• WORK TO COMPLETE: Only the pictures are to be dropped; return all other data below exactly.

(Front-end code change data)
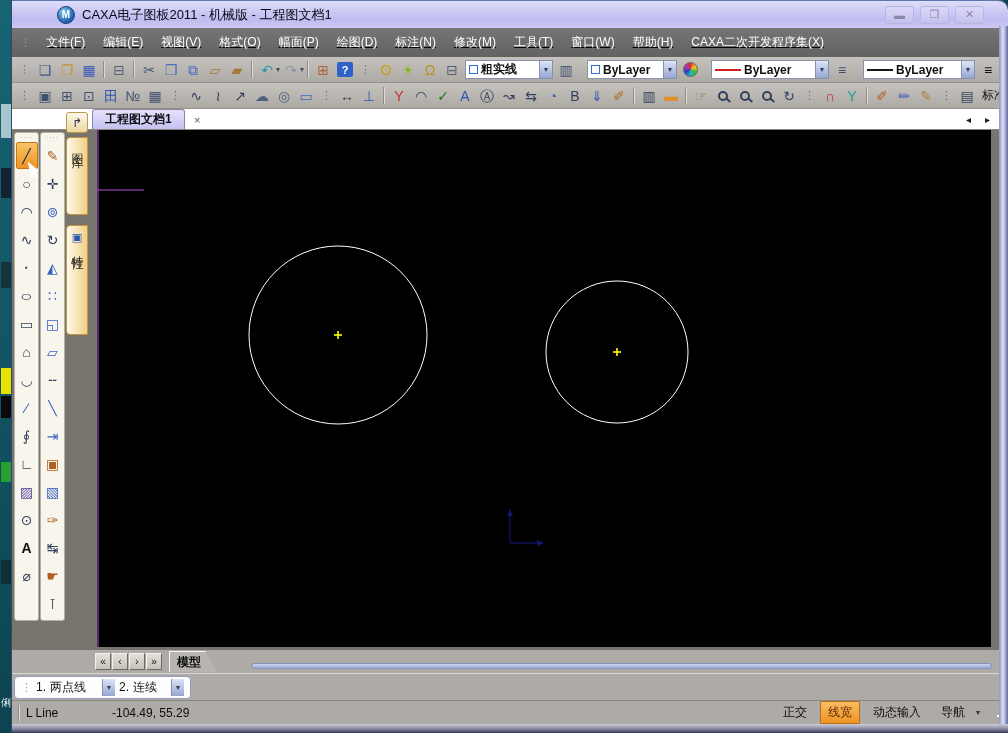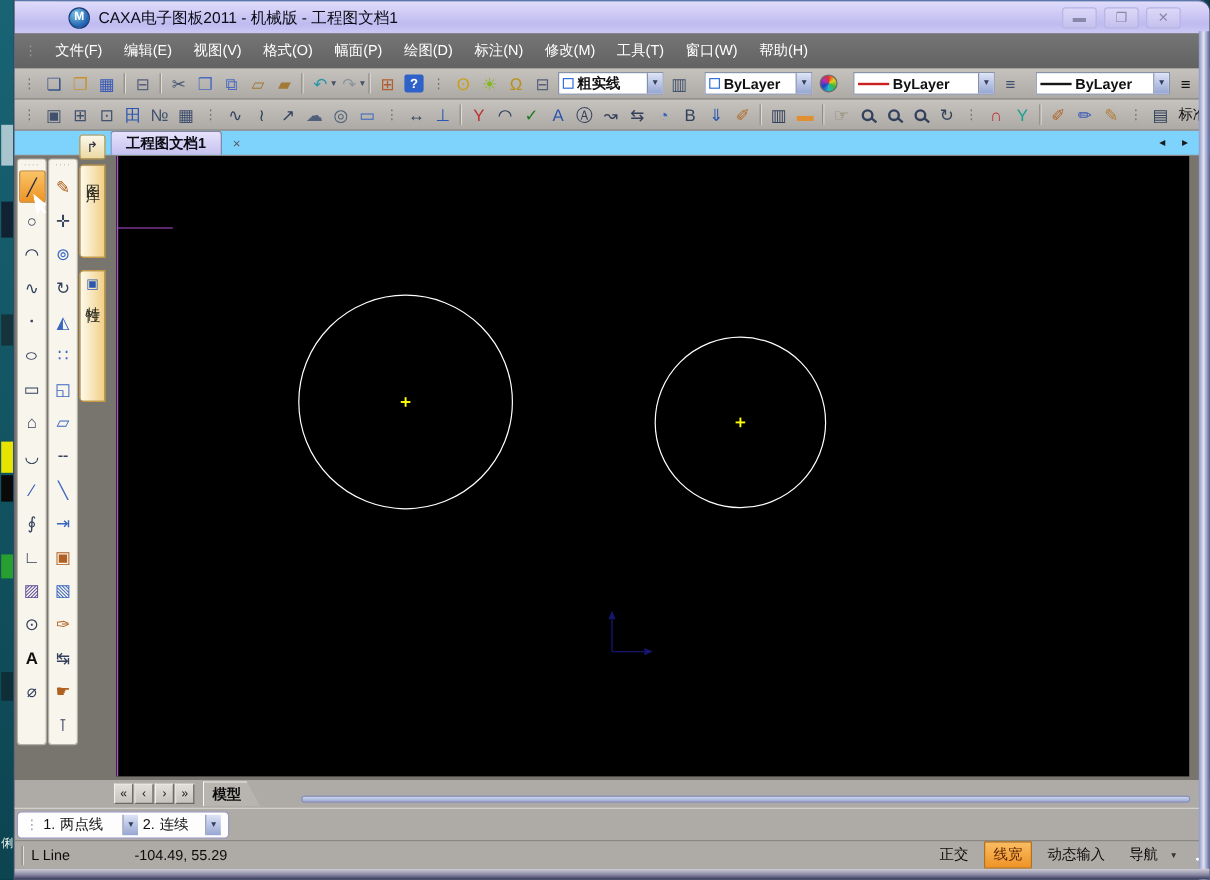--- a/index.html
+++ b/index.html
@@ -55,21 +55,21 @@
     font-size:12px;color:#111;padding-left:3px;margin:0 2px;flex:0 0 auto;}
   .combo .val{flex:1;overflow:hidden;white-space:nowrap;padding:0 3px;font-weight:bold;}
   .sw-sq{width:9px;height:9px;border:1px solid #2f6fe0;flex:0 0 auto;}
   .sw-line-red{width:26px;height:2px;background:#cc2020;flex:0 0 auto;}
   .sw-line-black{width:26px;height:2px;background:#161616;flex:0 0 auto;}
   .dropbtn{width:13px;height:17px;margin-left:2px;background:linear-gradient(#dde4f6,#96a6d2);
     border-left:1px solid #8890b0;display:flex;align-items:center;justify-content:center;
     font-size:7px;color:#333e5c;flex:0 0 auto;}
   .tlabel{font-size:12px;color:#111;padding:0 4px;flex:0 0 auto;}
   
-  .tabbar{height:21px;background:#7dd3fc;border-bottom:1px solid #8a8782;display:flex;
+  .tabbar{height:21px;background:#ffffff;border-bottom:1px solid #8a8782;display:flex;
     align-items:flex-end;padding-left:80px;flex:0 0 auto;position:relative;}
   .doctab{height:20px;padding:0 12px;background:linear-gradient(#e6e2fb,#c5c1ef);
     border:1px solid #8886a2;border-bottom:none;border-radius:3px 3px 0 0;font-size:12px;
     font-weight:bold;color:#0c0c14;display:flex;align-items:center;}
   .tabclose{width:15px;height:15px;margin:0 0 2px 5px;display:flex;align-items:center;justify-content:center;
     font-size:11px;color:#555;}
   .tabscrolls{position:absolute;right:14px;top:4px;display:flex;gap:6px;}
   .tabscroll{width:13px;height:13px;display:flex;align-items:center;justify-content:center;
     color:#1a1a1a;font-size:10px;}
   
@@ -161,32 +161,33 @@
           <span>❐</span>
         </div>
         <div class="winbtn">
           <span>✕</span>
         </div>
       </div>
   </div>
 
   <div class="menubar">
     <span class="menugrip">⋮</span>
-    <span id="menuitems" style="display:flex;">
+    <span id="menuitems" style="display:flex;text-decoration:underline;">
         <span class="menu-item">文件(F)</span>
         <span class="menu-item">编辑(E)</span>
         <span class="menu-item">视图(V)</span>
         <span class="menu-item">格式(O)</span>
         <span class="menu-item">幅面(P)</span>
         <span class="menu-item">绘图(D)</span>
         <span class="menu-item">标注(N)</span>
         <span class="menu-item">修改(M)</span>
         <span class="menu-item">工具(T)</span>
         <span class="menu-item">窗口(W)</span>
         <span class="menu-item">帮助(H)</span>
+        <span class="menu-item">CAXA二次开发程序集(X)</span>
       </span>
   </div>
 
   <div class="toolrow" id="toolrow1">
       <span class="tgrip">⋮</span>
       <span class="tbtn">
         <span class="g" style="color: rgb(54, 83, 140);">❏</span>
       </span>
       <span class="tbtn">
         <span class="g" style="color: rgb(200, 146, 50);">❐</span>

• EXERCISE ANSWER:
--- a/index.html
+++ b/index.html
@@ -55,21 +55,21 @@
     font-size:12px;color:#111;padding-left:3px;margin:0 2px;flex:0 0 auto;}
   .combo .val{flex:1;overflow:hidden;white-space:nowrap;padding:0 3px;font-weight:bold;}
   .sw-sq{width:9px;height:9px;border:1px solid #2f6fe0;flex:0 0 auto;}
   .sw-line-red{width:26px;height:2px;background:#cc2020;flex:0 0 auto;}
   .sw-line-black{width:26px;height:2px;background:#161616;flex:0 0 auto;}
   .dropbtn{width:13px;height:17px;margin-left:2px;background:linear-gradient(#dde4f6,#96a6d2);
     border-left:1px solid #8890b0;display:flex;align-items:center;justify-content:center;
     font-size:7px;color:#333e5c;flex:0 0 auto;}
   .tlabel{font-size:12px;color:#111;padding:0 4px;flex:0 0 auto;}
   
-  .tabbar{height:21px;background:#7dd3fc;border-bottom:1px solid #8a8782;display:flex;
+  .tabbar{height:21px;background:#ffffff;border-bottom:1px solid #8a8782;display:flex;
     align-items:flex-end;padding-left:80px;flex:0 0 auto;position:relative;}
   .doctab{height:20px;padding:0 12px;background:linear-gradient(#e6e2fb,#c5c1ef);
     border:1px solid #8886a2;border-bottom:none;border-radius:3px 3px 0 0;font-size:12px;
     font-weight:bold;color:#0c0c14;display:flex;align-items:center;}
   .tabclose{width:15px;height:15px;margin:0 0 2px 5px;display:flex;align-items:center;justify-content:center;
     font-size:11px;color:#555;}
   .tabscrolls{position:absolute;right:14px;top:4px;display:flex;gap:6px;}
   .tabscroll{width:13px;height:13px;display:flex;align-items:center;justify-content:center;
     color:#1a1a1a;font-size:10px;}
   
@@ -161,32 +161,33 @@
           <span>❐</span>
         </div>
         <div class="winbtn">
           <span>✕</span>
         </div>
       </div>
   </div>
 
   <div class="menubar">
     <span class="menugrip">⋮</span>
-    <span id="menuitems" style="display:flex;">
+    <span id="menuitems" style="display:flex;text-decoration:underline;">
         <span class="menu-item">文件(F)</span>
         <span class="menu-item">编辑(E)</span>
         <span class="menu-item">视图(V)</span>
         <span class="menu-item">格式(O)</span>
         <span class="menu-item">幅面(P)</span>
         <span class="menu-item">绘图(D)</span>
         <span class="menu-item">标注(N)</span>
         <span class="menu-item">修改(M)</span>
         <span class="menu-item">工具(T)</span>
         <span class="menu-item">窗口(W)</span>
         <span class="menu-item">帮助(H)</span>
+        <span class="menu-item">CAXA二次开发程序集(X)</span>
       </span>
   </div>
 
   <div class="toolrow" id="toolrow1">
       <span class="tgrip">⋮</span>
       <span class="tbtn">
         <span class="g" style="color: rgb(54, 83, 140);">❏</span>
       </span>
       <span class="tbtn">
         <span class="g" style="color: rgb(200, 146, 50);">❐</span>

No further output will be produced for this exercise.